Journalists who produce “false and undocumented material” could face prison terms of up to three years, and fines of up to $40,000. Journalists cannot be “subsidized” by any “public elements” including unions, syndicates, and societies. Assad allowed the independent newspapers because he said he wanted to hear “the opinion of the other.” Many independent newspapers came up. Among them was the Communist Party weekly Sawt al-Shaab (“Voice of the People”), al-Domari (“The Lamplighter”) published by renowned Syrian cartoonist Ali Firzat, al-Wehdawi (“The Unionist”), a weekly published by the Unionist Socialist Party, and al-Jktisadiyya (“The Economist”), a weekly published by Waddah Abdrabboh, editor-in-chief of the Paris-based magazine al-Shahr. There are other signs of change. Popular plays and TV series crack jokes about matters that Syrians had for years only dared to whisper about.
A recent play Permitted in Syria makes jokes about how the dreaded Mukhabarat the intelligence service has penetrated every aspect of society. Another shows how trivial accusations against political dissidents can quickly become serious criminal charges. A third satirizes the privileges enjoyed by Syrian officials and their children.
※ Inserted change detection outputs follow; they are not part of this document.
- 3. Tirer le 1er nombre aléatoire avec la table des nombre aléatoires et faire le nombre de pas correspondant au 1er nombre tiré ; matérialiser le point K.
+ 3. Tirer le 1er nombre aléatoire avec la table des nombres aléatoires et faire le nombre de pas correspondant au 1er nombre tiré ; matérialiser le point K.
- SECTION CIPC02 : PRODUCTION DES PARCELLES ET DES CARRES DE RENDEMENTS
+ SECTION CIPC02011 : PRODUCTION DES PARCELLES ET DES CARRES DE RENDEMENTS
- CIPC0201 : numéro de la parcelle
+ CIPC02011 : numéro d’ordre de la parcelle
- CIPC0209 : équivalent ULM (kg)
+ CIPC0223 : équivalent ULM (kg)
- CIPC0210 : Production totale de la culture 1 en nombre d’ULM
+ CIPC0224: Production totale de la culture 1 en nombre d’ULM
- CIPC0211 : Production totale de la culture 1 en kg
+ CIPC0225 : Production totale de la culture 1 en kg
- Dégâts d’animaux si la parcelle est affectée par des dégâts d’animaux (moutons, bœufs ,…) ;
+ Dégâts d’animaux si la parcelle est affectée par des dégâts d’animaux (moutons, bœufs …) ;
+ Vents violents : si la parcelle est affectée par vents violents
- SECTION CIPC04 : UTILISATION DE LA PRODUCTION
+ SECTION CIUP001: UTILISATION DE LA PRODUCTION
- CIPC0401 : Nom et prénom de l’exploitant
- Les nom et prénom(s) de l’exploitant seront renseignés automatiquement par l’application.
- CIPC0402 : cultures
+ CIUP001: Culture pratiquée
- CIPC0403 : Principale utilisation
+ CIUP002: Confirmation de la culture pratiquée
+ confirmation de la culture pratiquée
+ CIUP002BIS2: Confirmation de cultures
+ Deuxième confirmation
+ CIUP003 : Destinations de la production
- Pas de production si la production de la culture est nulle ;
In one episode in the serial Hakaya il-Maraya, coffee shop owner Abu Shaher is watching a speech by a government bigwig on television but the sound packs up. He bangs on the TV to make it work, but a customer turns him over to intelligence agents saying Abu Shaher was expressing anger at the official. Off goes Abu Shaher to jail, without an investigation.
Many see these shows as signs that they are freer now to criticize the government under President Assad. A joke or a misplaced word will not send them to jail the way it used to. But downloading and emailing an Internet article can.